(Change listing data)
- - - - -

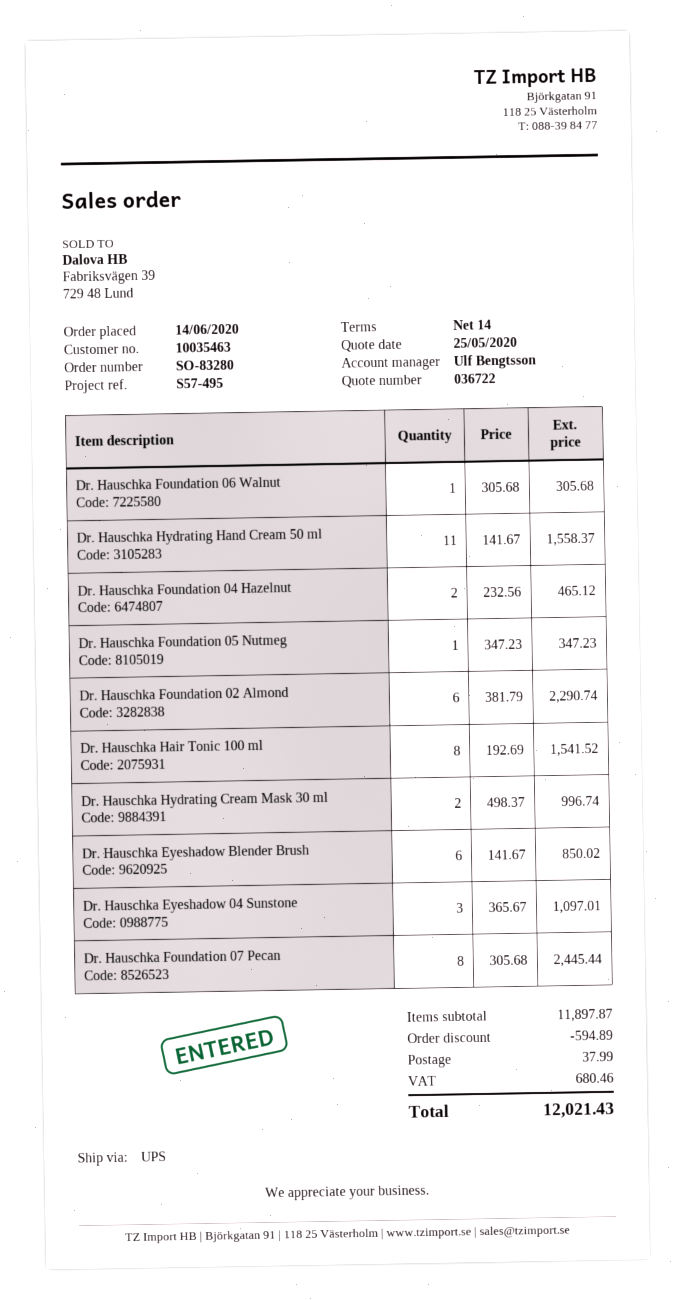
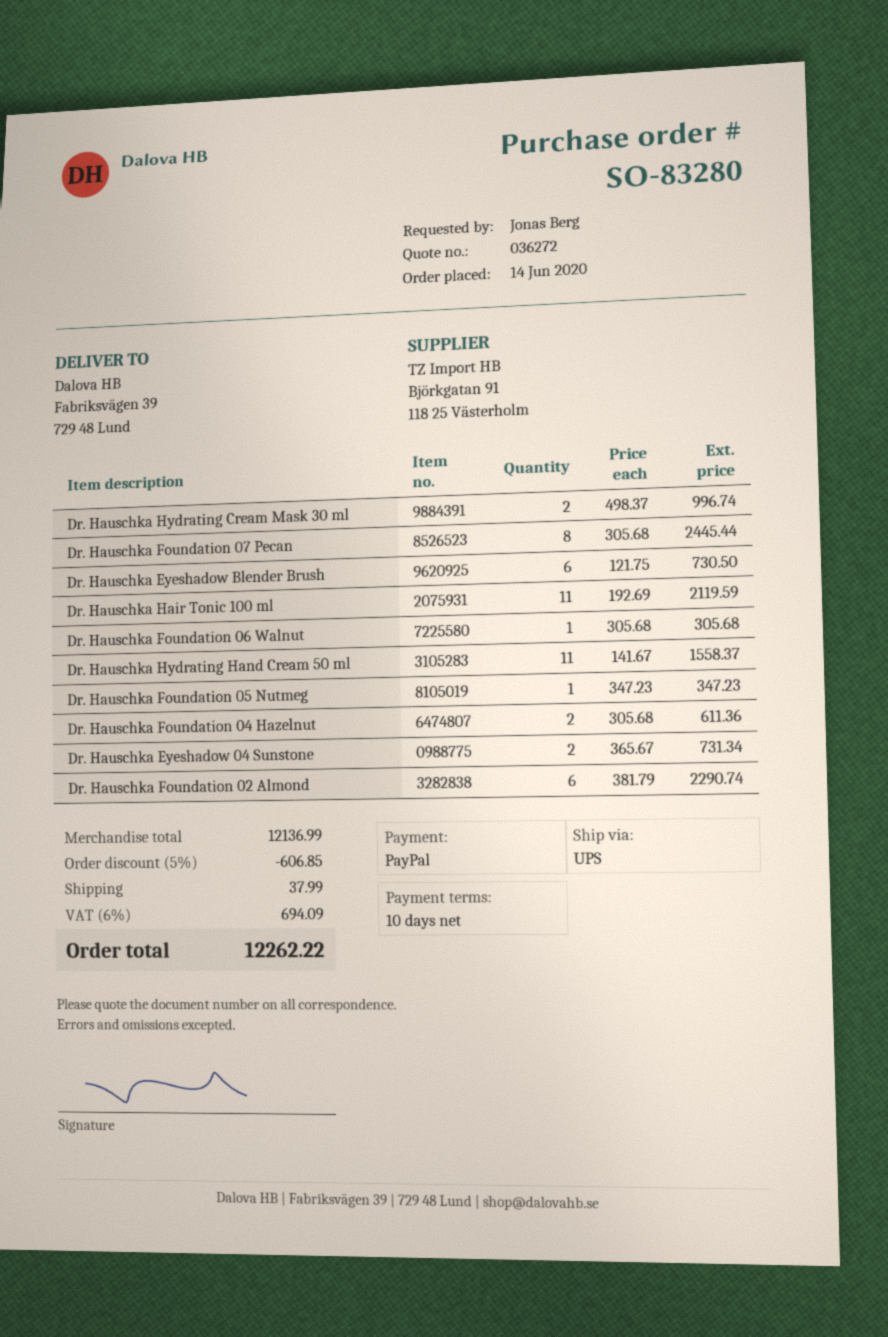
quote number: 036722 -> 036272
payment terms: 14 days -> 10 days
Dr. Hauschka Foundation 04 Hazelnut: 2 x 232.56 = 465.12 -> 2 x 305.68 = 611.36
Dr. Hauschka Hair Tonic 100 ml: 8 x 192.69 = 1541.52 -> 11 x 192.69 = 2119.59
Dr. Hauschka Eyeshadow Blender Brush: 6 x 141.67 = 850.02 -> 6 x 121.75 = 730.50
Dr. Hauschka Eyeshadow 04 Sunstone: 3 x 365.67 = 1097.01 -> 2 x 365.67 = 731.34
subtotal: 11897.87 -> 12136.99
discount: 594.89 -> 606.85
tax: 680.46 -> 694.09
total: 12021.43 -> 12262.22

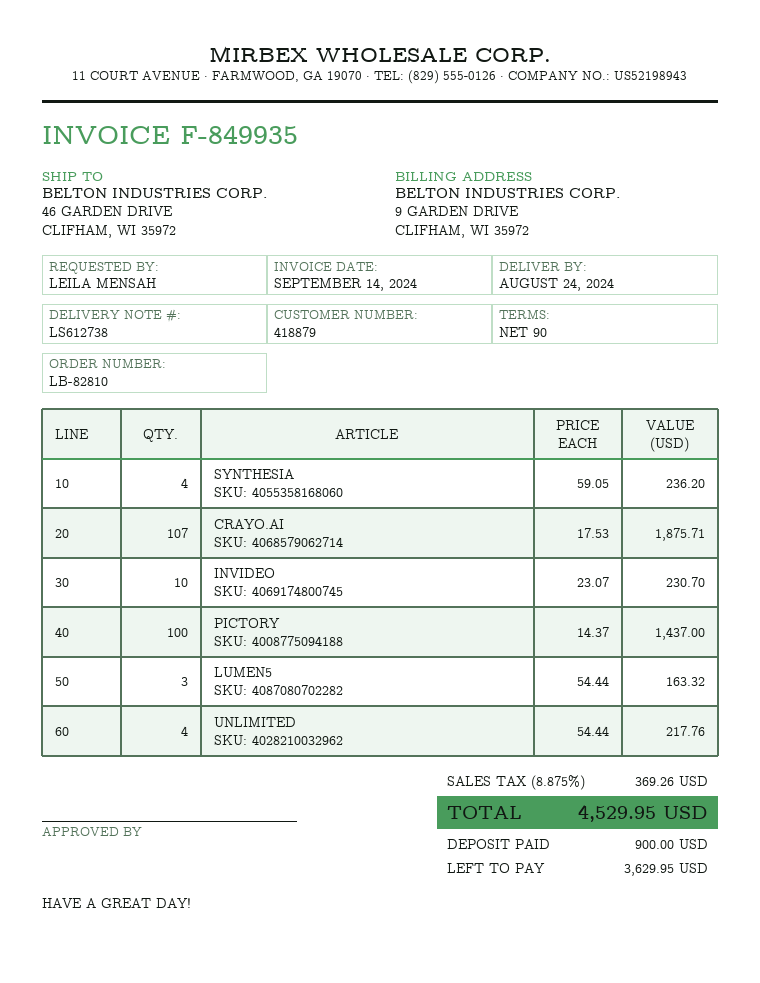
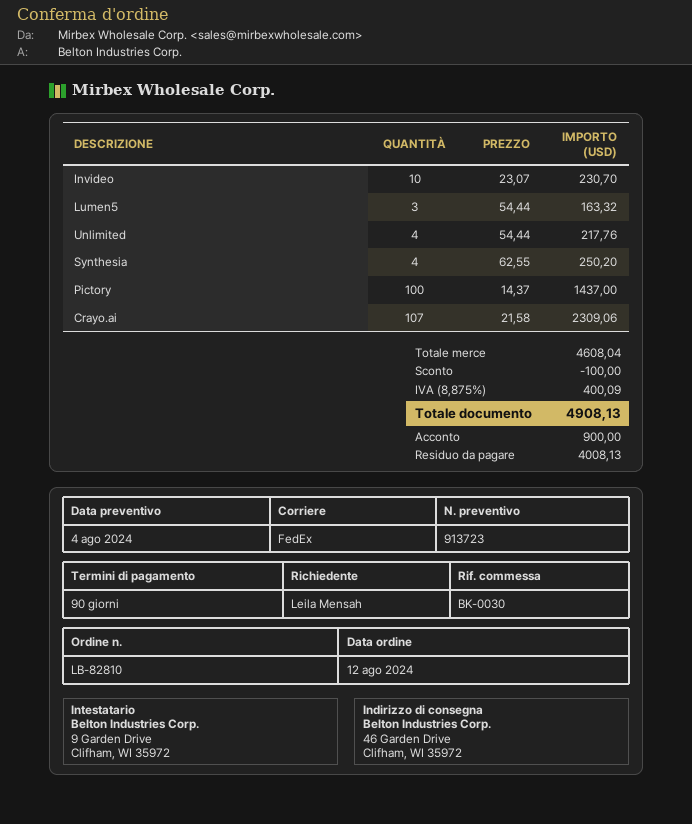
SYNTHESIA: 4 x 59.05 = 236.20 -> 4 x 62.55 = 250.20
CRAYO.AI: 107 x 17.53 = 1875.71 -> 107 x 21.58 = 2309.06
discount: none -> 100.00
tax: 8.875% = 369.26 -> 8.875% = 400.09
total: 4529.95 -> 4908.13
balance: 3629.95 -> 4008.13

- - - - -

Output the data exactly as it is, with the pictures dropped.

* WRITTEN ANSWER *
quote number: 036722 -> 036272
payment terms: 14 days -> 10 days
Dr. Hauschka Foundation 04 Hazelnut: 2 x 232.56 = 465.12 -> 2 x 305.68 = 611.36
Dr. Hauschka Hair Tonic 100 ml: 8 x 192.69 = 1541.52 -> 11 x 192.69 = 2119.59
Dr. Hauschka Eyeshadow Blender Brush: 6 x 141.67 = 850.02 -> 6 x 121.75 = 730.50
Dr. Hauschka Eyeshadow 04 Sunstone: 3 x 365.67 = 1097.01 -> 2 x 365.67 = 731.34
subtotal: 11897.87 -> 12136.99
discount: 594.89 -> 606.85
tax: 680.46 -> 694.09
total: 12021.43 -> 12262.22

SYNTHESIA: 4 x 59.05 = 236.20 -> 4 x 62.55 = 250.20
CRAYO.AI: 107 x 17.53 = 1875.71 -> 107 x 21.58 = 2309.06
discount: none -> 100.00
tax: 8.875% = 369.26 -> 8.875% = 400.09
total: 4529.95 -> 4908.13
balance: 3629.95 -> 4008.13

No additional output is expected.